Seberapa besar kerusakan yang ditimbulkan oleh 2 siklus kemoterapi terhadap tubuh

Dua siklus kemoterapi akan menyebabkan beberapa kerusakan pada tubuh, tetapi tidak mudah untuk menilai ukuran kerusakan tertentu, karena setiap orang memiliki toleransi yang berbeda, dan kerusakan yang ditimbulkan terutama mencakup penekanan sumsum tulang, kerusakan selaput lendir, gangguan fungsi saluran pencernaan, kelainan fungsi hati dan ginjal, dan reaksi alergi, dan sebagainya.
1. Penekanan sumsum tulang: kemoterapi dapat memengaruhi hematopoiesis sumsum tulang, yang selanjutnya dapat menyebabkan penurunan sel darah, terutama sel darah putih.
2. Kerusakan mukosa: penggunaan obat kemoterapi dapat dengan mudah menyebabkan kerusakan pada selaput lendir, terutama sariawan.
3. Gangguan saluran cerna: kemoterapi dapat memengaruhi status fungsional sistem pencernaan, yang menyebabkan gangguan saluran cerna, sehingga menyebabkan gangguan pencernaan, mual dan muntah.

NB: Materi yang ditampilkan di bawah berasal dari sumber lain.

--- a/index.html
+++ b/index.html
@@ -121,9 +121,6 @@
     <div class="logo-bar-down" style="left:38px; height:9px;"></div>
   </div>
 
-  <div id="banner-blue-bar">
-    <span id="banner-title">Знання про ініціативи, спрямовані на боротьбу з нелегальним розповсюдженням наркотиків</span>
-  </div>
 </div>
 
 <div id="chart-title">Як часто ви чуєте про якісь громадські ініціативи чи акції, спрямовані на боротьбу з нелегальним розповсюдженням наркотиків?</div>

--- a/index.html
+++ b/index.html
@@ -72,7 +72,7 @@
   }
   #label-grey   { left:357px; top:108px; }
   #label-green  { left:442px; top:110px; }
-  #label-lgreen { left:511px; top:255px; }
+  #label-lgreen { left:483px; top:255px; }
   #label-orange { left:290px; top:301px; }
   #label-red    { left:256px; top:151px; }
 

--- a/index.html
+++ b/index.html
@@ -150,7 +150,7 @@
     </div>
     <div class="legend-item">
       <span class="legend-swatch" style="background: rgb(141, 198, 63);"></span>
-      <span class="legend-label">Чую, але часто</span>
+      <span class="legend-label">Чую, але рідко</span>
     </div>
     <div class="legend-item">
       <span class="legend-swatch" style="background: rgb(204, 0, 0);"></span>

4. Kelainan pada fungsi hati dan ginjal: penggunaan obat dapat memengaruhi fungsi hati dan ginjal, yang mengakibatkan fungsi hati dan ginjal tidak normal, dan pada kasus yang parah, bahkan dapat menyebabkan gagal ginjal.

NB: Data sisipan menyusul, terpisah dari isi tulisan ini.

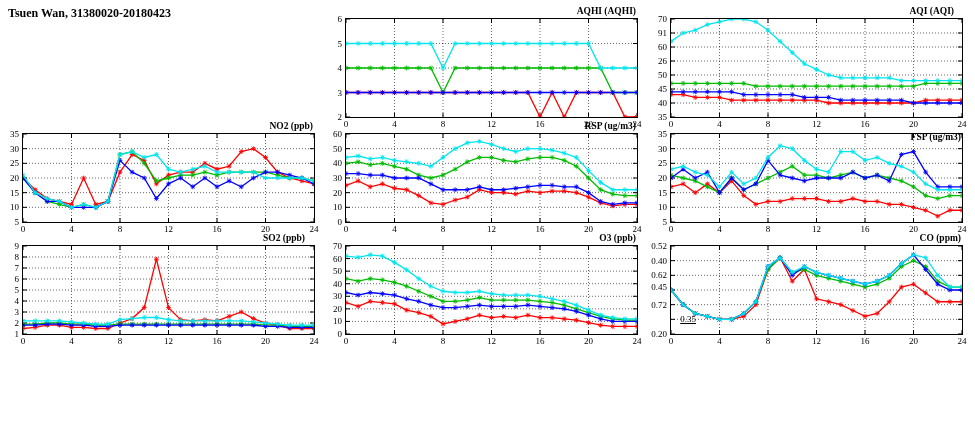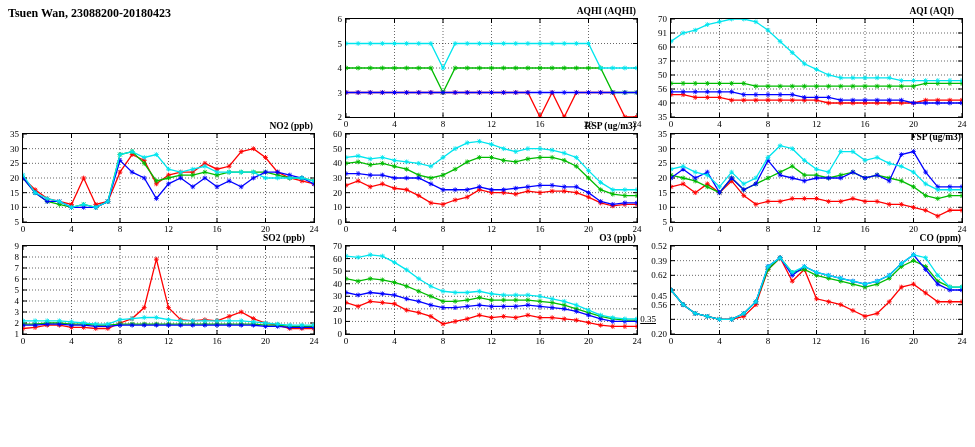--- a/index.html
+++ b/index.html
@@ -15,7 +15,7 @@
 </head>
 <body>
 
-<div id="title">Tsuen Wan, 23088200-20180423</div>
+<div id="title">Tsuen Wan, 31380020-20180423</div>
 
 <div id="charts">
     <div class="panel" style="left: 0px; top: 0px;">

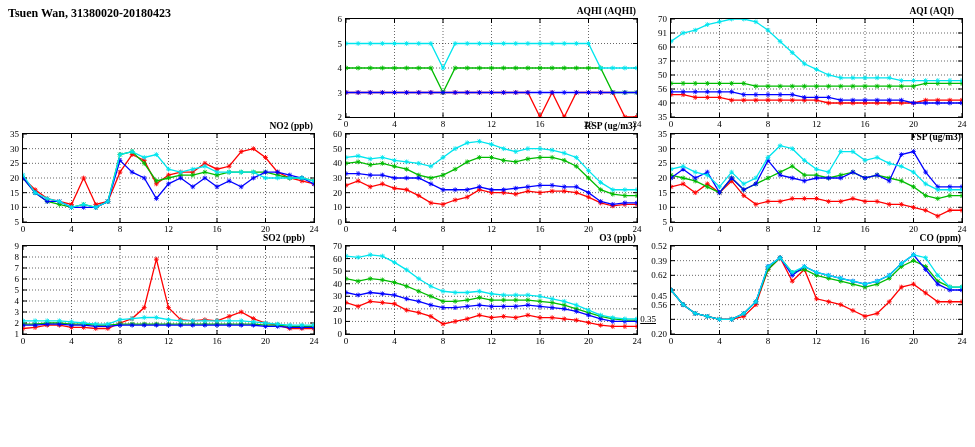--- a/index.html
+++ b/index.html
@@ -335,7 +335,7 @@
       <div class="ylab" style="width: 20px; left: 647px; top: 98px;">40</div>
       <div class="ylab" style="width: 20px; left: 647px; top: 84px;">56</div>
       <div class="ylab" style="width: 20px; left: 647px; top: 70px;">50</div>
-      <div class="ylab" style="width: 20px; left: 647px; top: 56px;">37</div>
+      <div class="ylab" style="width: 20px; left: 647px; top: 56px;">26</div>
       <div class="ylab" style="width: 20px; left: 647px; top: 42px;">60</div>
       <div class="ylab" style="width: 20px; left: 647px; top: 28px;">91</div>
       <div class="ylab" style="width: 20px; left: 647px; top: 14px;">70</div>

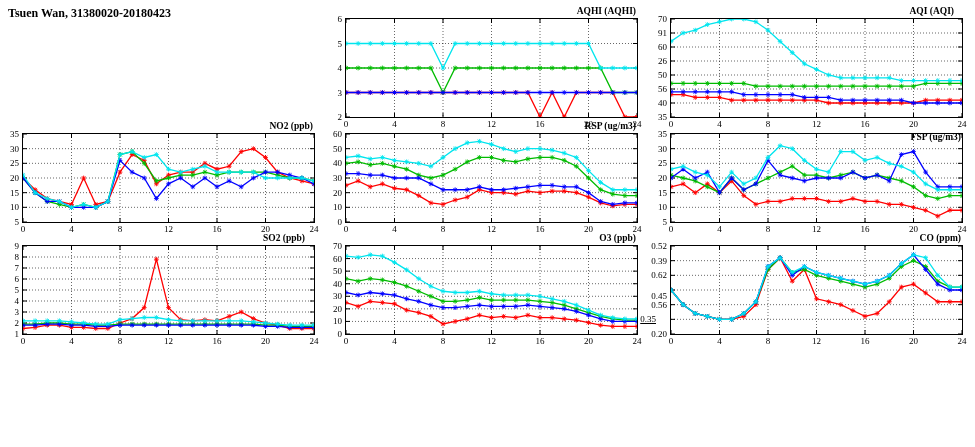--- a/index.html
+++ b/index.html
@@ -333,7 +333,7 @@
       <div class="xlab" style="left: 952px; top: 119px;">24</div>
       <div class="ylab" style="width: 20px; left: 647px; top: 112px;">35</div>
       <div class="ylab" style="width: 20px; left: 647px; top: 98px;">40</div>
-      <div class="ylab" style="width: 20px; left: 647px; top: 84px;">56</div>
+      <div class="ylab" style="width: 20px; left: 647px; top: 84px;">45</div>
       <div class="ylab" style="width: 20px; left: 647px; top: 70px;">50</div>
       <div class="ylab" style="width: 20px; left: 647px; top: 56px;">26</div>
       <div class="ylab" style="width: 20px; left: 647px; top: 42px;">60</div>

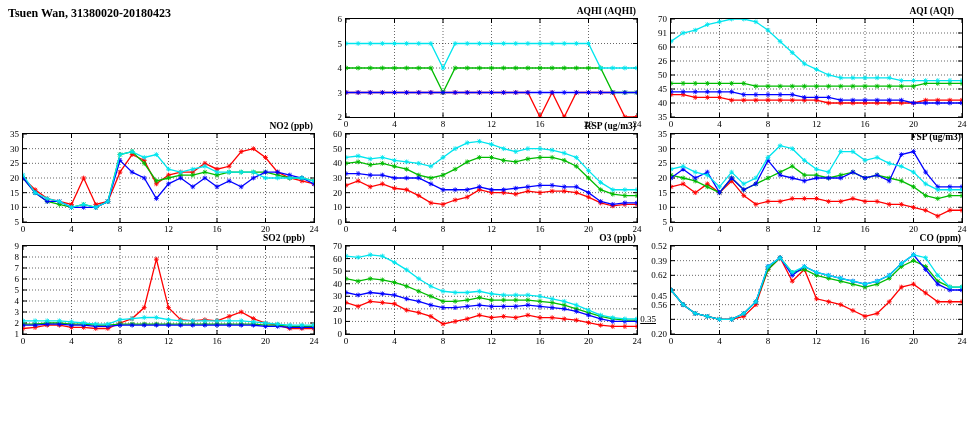--- a/index.html
+++ b/index.html
@@ -1327,7 +1327,7 @@
       <div class="ylab" style="width: 26px; left: 641px; top: 299.667px;">0.56</div>
       <div class="ylab" style="width: 26px; left: 641px; top: 291px;">0.45</div>
       <div class="ylab" style="width: 26px; left: 641px; top: 270.333px;">0.62</div>
-      <div class="ylab" style="width: 26px; left: 641px; top: 255.667px;">0.39</div>
+      <div class="ylab" style="width: 26px; left: 641px; top: 255.667px;">0.40</div>
       <div class="ylab" style="width: 26px; left: 641px; top: 241px;">0.52</div>
     </div>
   </div>

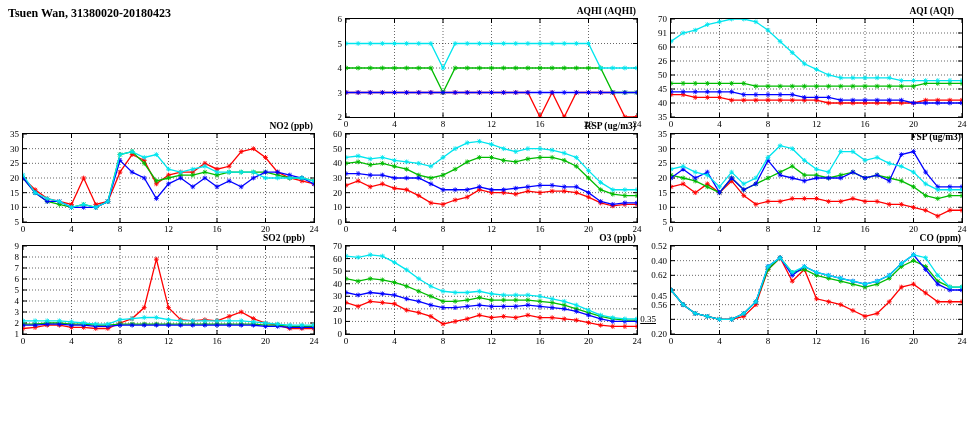--- a/index.html
+++ b/index.html
@@ -1325,7 +1325,7 @@
       <div class="ylab" style="width: 26px; left: 641px; top: 329px;">0.20</div>
       <div class="ylab" style="width: 26px; left: 630px; top: 314.333px; text-decoration: underline;">0.35</div>
       <div class="ylab" style="width: 26px; left: 641px; top: 299.667px;">0.56</div>
-      <div class="ylab" style="width: 26px; left: 641px; top: 291px;">0.45</div>
+      <div class="ylab" style="width: 26px; left: 641px; top: 282px;">0.45</div>
       <div class="ylab" style="width: 26px; left: 641px; top: 270.333px;">0.62</div>
       <div class="ylab" style="width: 26px; left: 641px; top: 255.667px;">0.40</div>
       <div class="ylab" style="width: 26px; left: 641px; top: 241px;">0.52</div>

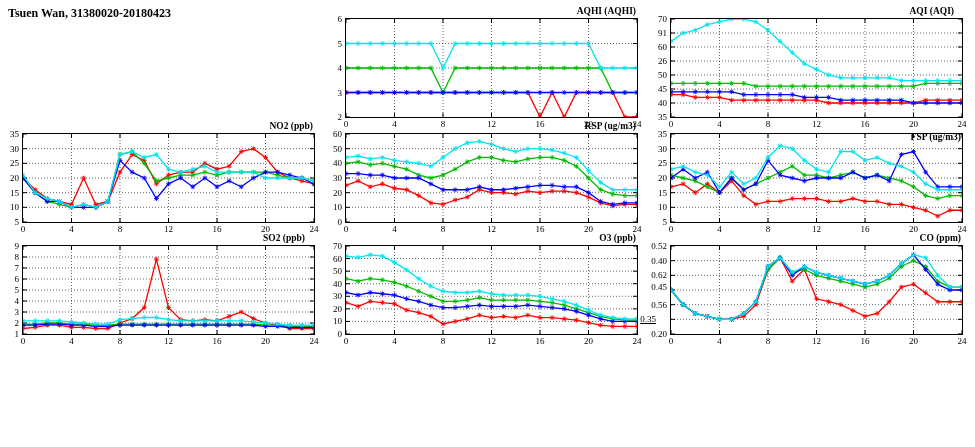--- a/index.html
+++ b/index.html
@@ -1324,7 +1324,7 @@
       <div class="xlab" style="left: 952px; top: 336px;">24</div>
       <div class="ylab" style="width: 26px; left: 641px; top: 329px;">0.20</div>
       <div class="ylab" style="width: 26px; left: 630px; top: 314.333px; text-decoration: underline;">0.35</div>
-      <div class="ylab" style="width: 26px; left: 641px; top: 299.667px;">0.56</div>
+      <div class="ylab" style="width: 26px; left: 641px; top: 299.667px;">0.72</div>
       <div class="ylab" style="width: 26px; left: 641px; top: 282px;">0.45</div>
       <div class="ylab" style="width: 26px; left: 641px; top: 270.333px;">0.62</div>
       <div class="ylab" style="width: 26px; left: 641px; top: 255.667px;">0.40</div>

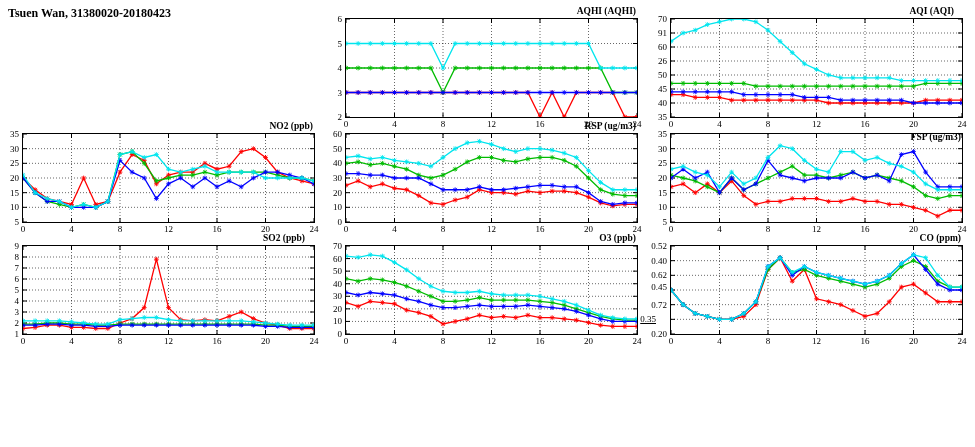--- a/index.html
+++ b/index.html
@@ -1323,7 +1323,7 @@
       <div class="xlab" style="left: 903.5px; top: 336px;">20</div>
       <div class="xlab" style="left: 952px; top: 336px;">24</div>
       <div class="ylab" style="width: 26px; left: 641px; top: 329px;">0.20</div>
-      <div class="ylab" style="width: 26px; left: 630px; top: 314.333px; text-decoration: underline;">0.35</div>
+      <div class="ylab" style="width: 26px; left: 670px; top: 314.333px; text-decoration: underline;">0.35</div>
       <div class="ylab" style="width: 26px; left: 641px; top: 299.667px;">0.72</div>
       <div class="ylab" style="width: 26px; left: 641px; top: 282px;">0.45</div>
       <div class="ylab" style="width: 26px; left: 641px; top: 270.333px;">0.62</div>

5. Reaksi alergi: penggunaan obat dapat menyebabkan reaksi alergi, muncul beberapa ruam di sekujur tubuh dan serangkaian manifestasi.
Kerusakan fisik selama kemoterapi memerlukan observasi medis yang tepat waktu untuk evaluasi dan perawatan terstandardisasi di bawah bimbingan dokter untuk mencegah kerusakan fisik yang serius.